§ WORK INSTRUCTIONS
Would you please transcribe the records below exactly, leaving out the pictures?

*** INPUT FOR THIS TASK Section Begins ***

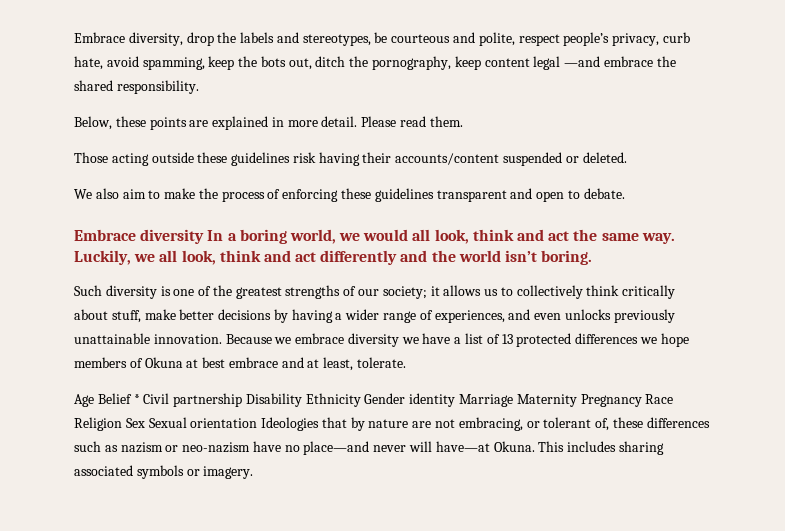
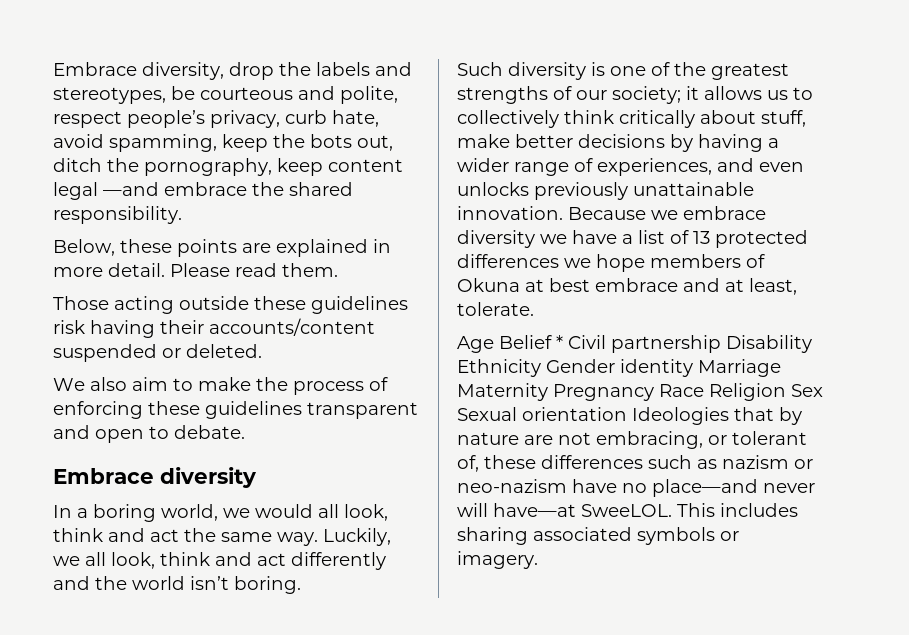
- Embrace diversity In a boring world, we would all look, think and act the same way.
+ Embrace diversity
+ In a boring world, we would all look, think and act the same way.
- Age Belief * Civil partnership Disability Ethnicity Gender identity Marriage Maternity Pregnancy Race Religion Sex Sexual orientation Ideologies that by nature are not embracing, or tolerant of, these differences such as nazism or neo-nazism have no place—and never will have—at Okuna.
+ Age Belief * Civil partnership Disability Ethnicity Gender identity Marriage Maternity Pregnancy Race Religion Sex Sexual orientation Ideologies that by nature are not embracing, or tolerant of, these differences such as nazism or neo-nazism have no place—and never will have—at SweeLOL.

*** INPUT FOR THIS TASK Section Ends ***

§ REPLY TO THE EXERCISE
- Embrace diversity In a boring world, we would all look, think and act the same way.
+ Embrace diversity
+ In a boring world, we would all look, think and act the same way.
- Age Belief * Civil partnership Disability Ethnicity Gender identity Marriage Maternity Pregnancy Race Religion Sex Sexual orientation Ideologies that by nature are not embracing, or tolerant of, these differences such as nazism or neo-nazism have no place—and never will have—at Okuna.
+ Age Belief * Civil partnership Disability Ethnicity Gender identity Marriage Maternity Pregnancy Race Religion Sex Sexual orientation Ideologies that by nature are not embracing, or tolerant of, these differences such as nazism or neo-nazism have no place—and never will have—at SweeLOL.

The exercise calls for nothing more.